> What you have to do
Stop at the line containing "[130,242,434,256] https://github.com/Kashif-Rabbani/OWL2VOWL ->": repeat exactly every line of the entries below from the first up to it, plus that line, with pictures omitted.

Change detection data:
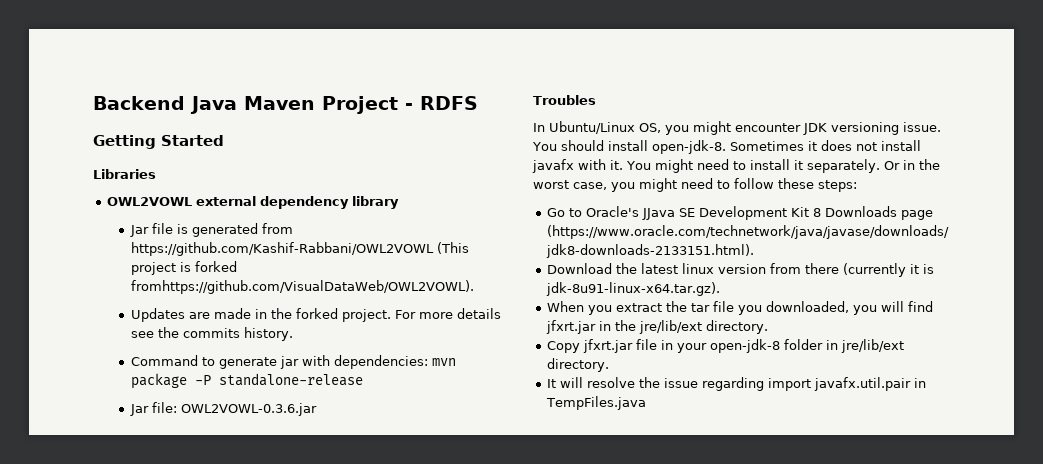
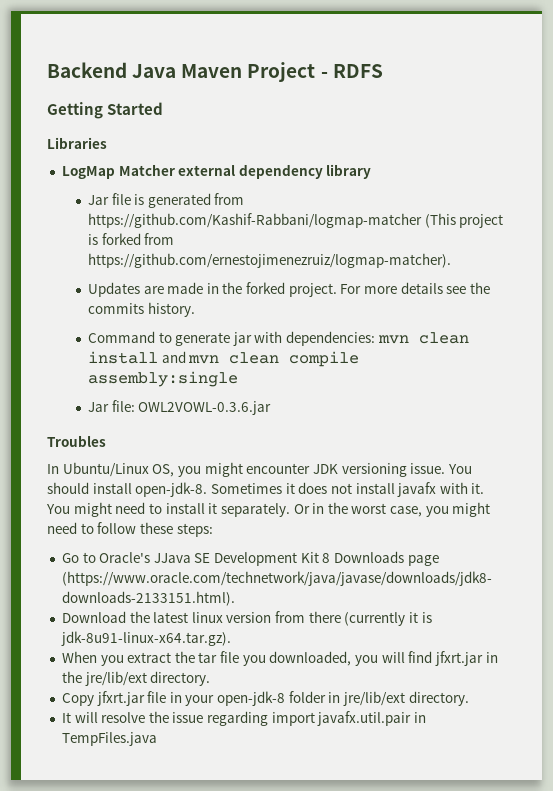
[107,197,193,206] OWL2VOWL -> [61,164,175,179] LogMap Matcher
[130,242,434,256] https://github.com/Kashif-Rabbani/OWL2VOWL -> [87,213,422,228] https://github.com/Kashif-Rabbani/logmap-matcher
[130,280,474,294] fromhttps://github.com/VisualDataWeb/OWL2VOWL). -> [144,233,175,245] [87,253,451,268] from https://github.com/ernestojimenezruiz/logmap-matcher).
[130,373,363,389] package -P standalone-release -> [418,332,469,344] [87,351,360,367] [87,371,238,387] clean install and mvn clean compile assembly:single

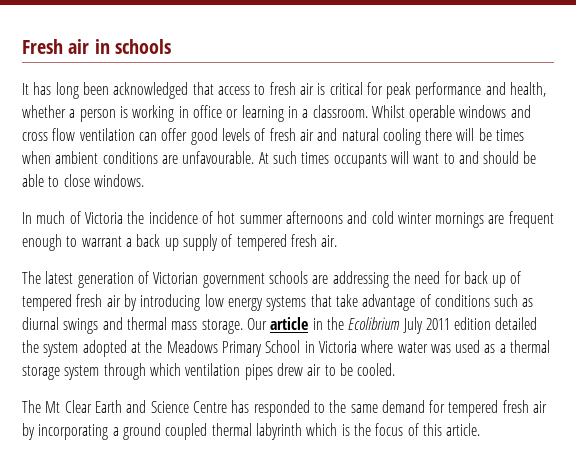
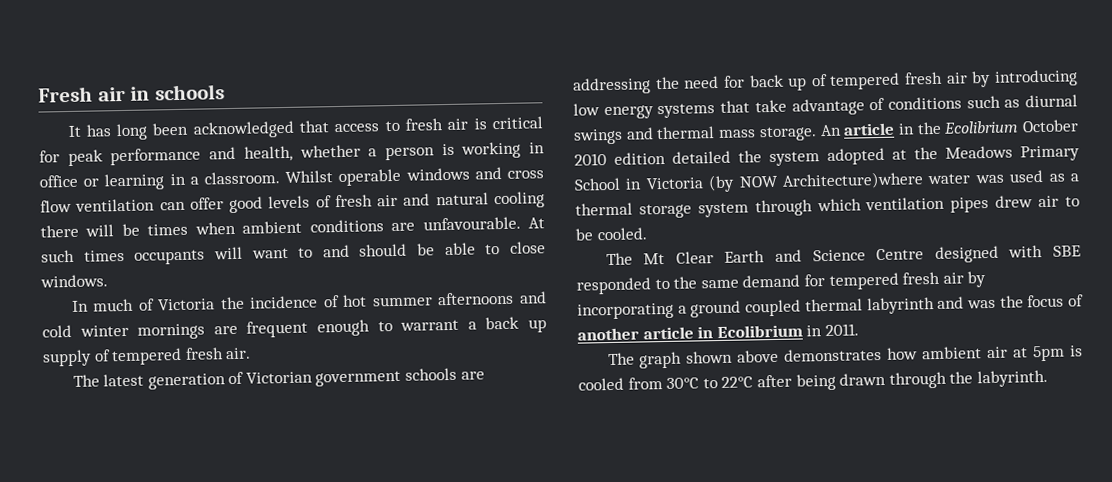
[246,318,267,330] Our -> [819,124,842,137] An
[402,317,450,334] July 2011 -> [1021,119,1079,133] [574,153,607,166] October 2010
[361,340,394,353] where -> [708,171,924,193] (by NOW Architecture)where
[231,400,250,413] has -> [934,244,1081,264] designed with SBE
[306,423,350,436] which is -> [937,296,996,309] and was
[422,423,481,436] this article. -> [577,323,859,341] [607,345,1083,369] [578,369,1048,391] another article in Ecolibrium in 2011. // The graph shown above demonstrates how ambient air at 5pm is cooled from 30°C to 22°C after being drawn through the labyrinth.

> Problem solution
[107,197,193,206] OWL2VOWL -> [61,164,175,179] LogMap Matcher
[130,242,434,256] https://github.com/Kashif-Rabbani/OWL2VOWL -> [87,213,422,228] https://github.com/Kashif-Rabbani/logmap-matcher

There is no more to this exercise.